[[ SUPPLIED MATERIAL open ]]

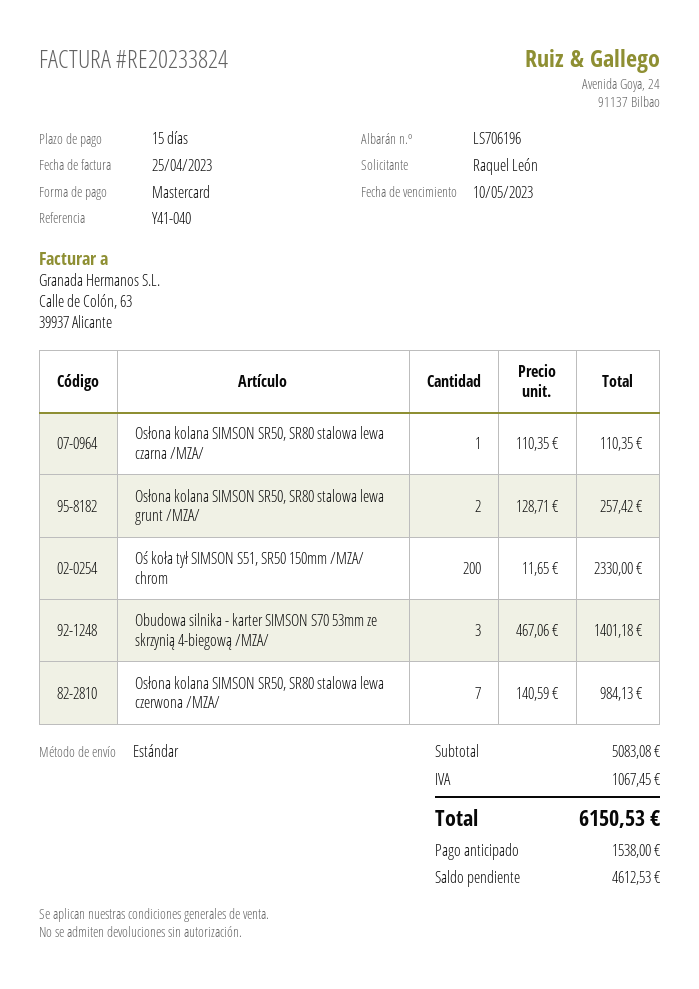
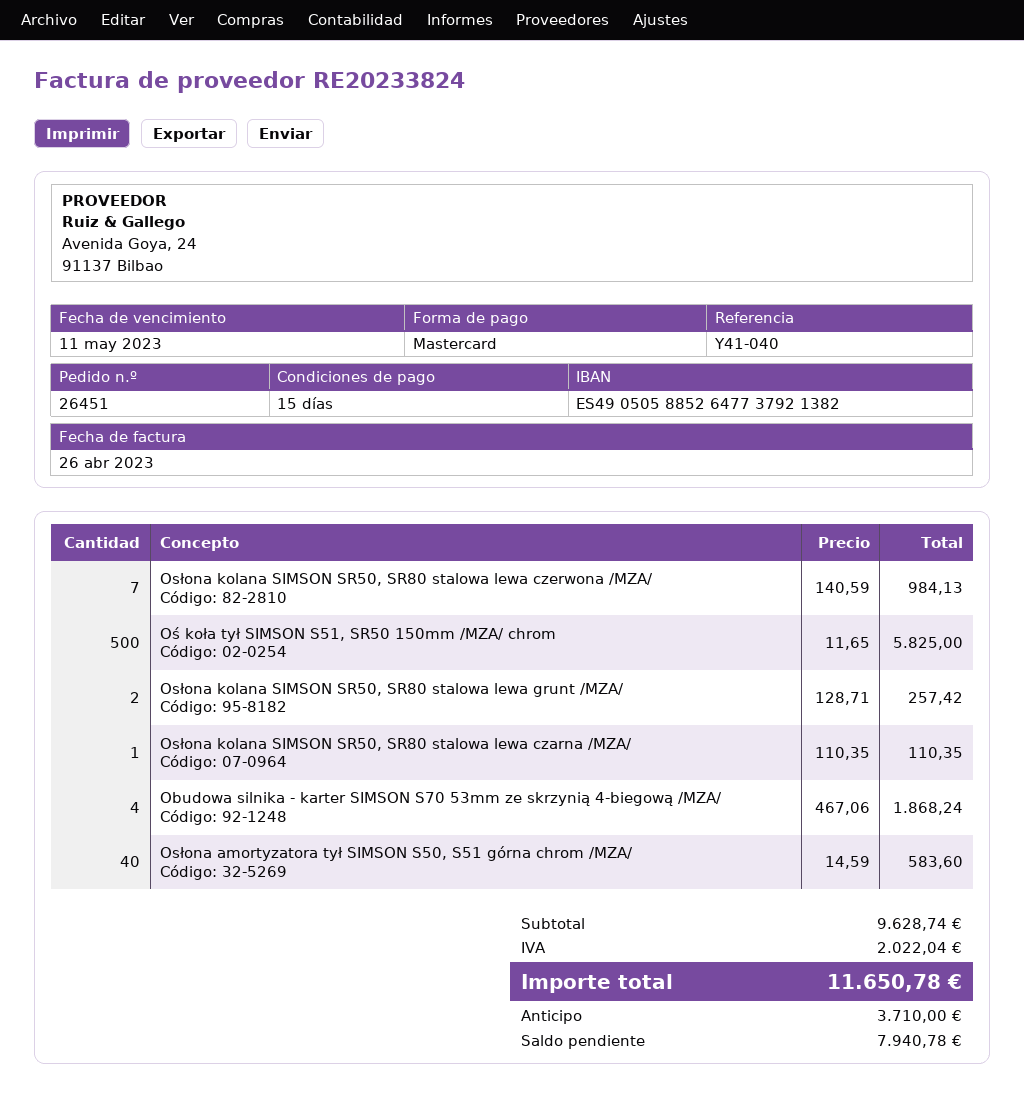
invoice date: 2023-04-25 -> 2023-04-26
due date: 2023-05-10 -> 2023-05-11
Oś koła tył SIMSON S51, SR50 150mm /MZA/ chrom: 200 x 11.65 = 2330.00 -> 500 x 11.65 = 5825.00
Obudowa silnika - karter SIMSON S70 53mm ze skrzynią 4-biegową /MZA/: 3 x 467.06 = 1401.18 -> 4 x 467.06 = 1868.24
Osłona amortyzatora tył SIMSON S50, S51 górna chrom /MZA/: none -> 40 x 14.59 = 583.60
subtotal: 5083.08 -> 9628.74
tax: 1067.45 -> 2022.04
total: 6150.53 -> 11650.78
deposit: 1538.00 -> 3710.00
balance: 4612.53 -> 7940.78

[[ SUPPLIED MATERIAL closed ]]

# TASK DIRECTIONS
Every record above must be printed exactly, except for its images.

# RESPONSE BOX
invoice date: 2023-04-25 -> 2023-04-26
due date: 2023-05-10 -> 2023-05-11
Oś koła tył SIMSON S51, SR50 150mm /MZA/ chrom: 200 x 11.65 = 2330.00 -> 500 x 11.65 = 5825.00
Obudowa silnika - karter SIMSON S70 53mm ze skrzynią 4-biegową /MZA/: 3 x 467.06 = 1401.18 -> 4 x 467.06 = 1868.24
Osłona amortyzatora tył SIMSON S50, S51 górna chrom /MZA/: none -> 40 x 14.59 = 583.60
subtotal: 5083.08 -> 9628.74
tax: 1067.45 -> 2022.04
total: 6150.53 -> 11650.78
deposit: 1538.00 -> 3710.00
balance: 4612.53 -> 7940.78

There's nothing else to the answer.